At 17:37 16.12.2001 -0500, John R. Grehan wrote:

>>About Vanessa vulcania (or V. indica vulcania, whatever)... Is it an endemic
>>  species of the Canary Islands? I don´t think so, i mean, it´s rather 
>> strange
>>  as other populations of this species only occur in eastern and southern 
>> Asia.
>>  It must have come in boats, etc.
>>
>>Eduardo Marabuto
>>Portugal
>
>
>I would suggest some caution on this one. One does not have to jump into 
>boats to take account of an affinity in Vanessa between the Canaries and 
>Asia of this kind.
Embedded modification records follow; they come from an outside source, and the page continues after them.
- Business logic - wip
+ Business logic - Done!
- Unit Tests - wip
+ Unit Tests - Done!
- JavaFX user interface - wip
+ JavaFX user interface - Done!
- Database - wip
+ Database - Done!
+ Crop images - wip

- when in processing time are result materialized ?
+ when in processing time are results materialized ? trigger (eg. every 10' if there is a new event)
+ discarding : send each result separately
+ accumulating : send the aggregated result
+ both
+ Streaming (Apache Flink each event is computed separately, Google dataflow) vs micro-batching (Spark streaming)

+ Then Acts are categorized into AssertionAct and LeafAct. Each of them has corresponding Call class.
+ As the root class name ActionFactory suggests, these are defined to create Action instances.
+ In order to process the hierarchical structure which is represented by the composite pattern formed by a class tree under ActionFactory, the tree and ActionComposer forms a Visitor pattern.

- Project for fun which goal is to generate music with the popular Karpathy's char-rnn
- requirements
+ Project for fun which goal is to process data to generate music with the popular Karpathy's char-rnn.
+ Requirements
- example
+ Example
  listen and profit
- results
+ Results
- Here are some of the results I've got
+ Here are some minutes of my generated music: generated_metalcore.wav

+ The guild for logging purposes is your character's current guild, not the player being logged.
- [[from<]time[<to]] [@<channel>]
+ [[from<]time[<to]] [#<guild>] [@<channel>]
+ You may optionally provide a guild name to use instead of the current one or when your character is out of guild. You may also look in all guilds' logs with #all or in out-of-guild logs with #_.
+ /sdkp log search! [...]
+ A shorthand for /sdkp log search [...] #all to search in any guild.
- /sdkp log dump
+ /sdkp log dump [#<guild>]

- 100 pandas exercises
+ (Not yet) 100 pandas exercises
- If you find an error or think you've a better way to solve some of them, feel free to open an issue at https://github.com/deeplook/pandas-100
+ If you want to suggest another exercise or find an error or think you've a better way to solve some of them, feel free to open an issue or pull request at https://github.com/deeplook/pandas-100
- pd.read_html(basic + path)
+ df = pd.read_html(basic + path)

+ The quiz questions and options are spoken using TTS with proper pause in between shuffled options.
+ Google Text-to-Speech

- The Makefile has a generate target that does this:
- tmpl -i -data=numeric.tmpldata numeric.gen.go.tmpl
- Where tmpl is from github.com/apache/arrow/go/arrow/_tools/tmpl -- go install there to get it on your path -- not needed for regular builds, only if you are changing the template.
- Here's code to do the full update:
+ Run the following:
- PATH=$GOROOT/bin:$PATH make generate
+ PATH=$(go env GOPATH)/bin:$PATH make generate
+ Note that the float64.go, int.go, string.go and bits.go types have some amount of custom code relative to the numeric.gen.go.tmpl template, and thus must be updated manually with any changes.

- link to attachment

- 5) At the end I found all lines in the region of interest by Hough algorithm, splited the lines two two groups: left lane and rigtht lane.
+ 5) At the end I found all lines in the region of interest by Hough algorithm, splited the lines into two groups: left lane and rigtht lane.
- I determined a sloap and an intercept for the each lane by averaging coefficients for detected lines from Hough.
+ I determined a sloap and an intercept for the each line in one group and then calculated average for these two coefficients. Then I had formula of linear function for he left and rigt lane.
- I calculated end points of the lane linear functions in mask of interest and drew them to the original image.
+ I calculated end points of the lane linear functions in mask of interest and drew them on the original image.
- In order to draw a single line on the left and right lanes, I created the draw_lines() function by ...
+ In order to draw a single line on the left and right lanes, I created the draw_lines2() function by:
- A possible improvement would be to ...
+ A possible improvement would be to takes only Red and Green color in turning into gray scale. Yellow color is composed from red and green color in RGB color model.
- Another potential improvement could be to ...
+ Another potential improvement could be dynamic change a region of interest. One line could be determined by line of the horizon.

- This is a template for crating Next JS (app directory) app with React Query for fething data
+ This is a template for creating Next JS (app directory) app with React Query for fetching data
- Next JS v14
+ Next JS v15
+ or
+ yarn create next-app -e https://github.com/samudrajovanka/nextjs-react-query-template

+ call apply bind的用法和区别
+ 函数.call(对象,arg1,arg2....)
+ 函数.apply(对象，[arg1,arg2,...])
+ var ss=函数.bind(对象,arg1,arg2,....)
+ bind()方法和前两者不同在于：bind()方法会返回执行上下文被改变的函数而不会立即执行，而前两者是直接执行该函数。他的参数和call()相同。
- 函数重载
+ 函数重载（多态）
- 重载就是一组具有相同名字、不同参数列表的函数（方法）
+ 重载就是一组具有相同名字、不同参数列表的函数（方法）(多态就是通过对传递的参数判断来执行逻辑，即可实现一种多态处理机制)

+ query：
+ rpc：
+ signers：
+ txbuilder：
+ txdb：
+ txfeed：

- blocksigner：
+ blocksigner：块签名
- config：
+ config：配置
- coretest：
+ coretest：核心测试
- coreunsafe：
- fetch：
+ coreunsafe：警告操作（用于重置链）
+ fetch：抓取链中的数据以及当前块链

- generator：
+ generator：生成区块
Biogeographic connections between Asia and western 
>Europe/Africa are commonplace so no traveling boats need even be 
>considered for Vanessa indica any more than suggesting someone picked up 
>some plants of Apollonias in India and dropped them of at the Canaries to 
>become another species, or that the Canaries plant genus Phyllis was is 
>descended from the genus Galopina originally picked up in South Africa. 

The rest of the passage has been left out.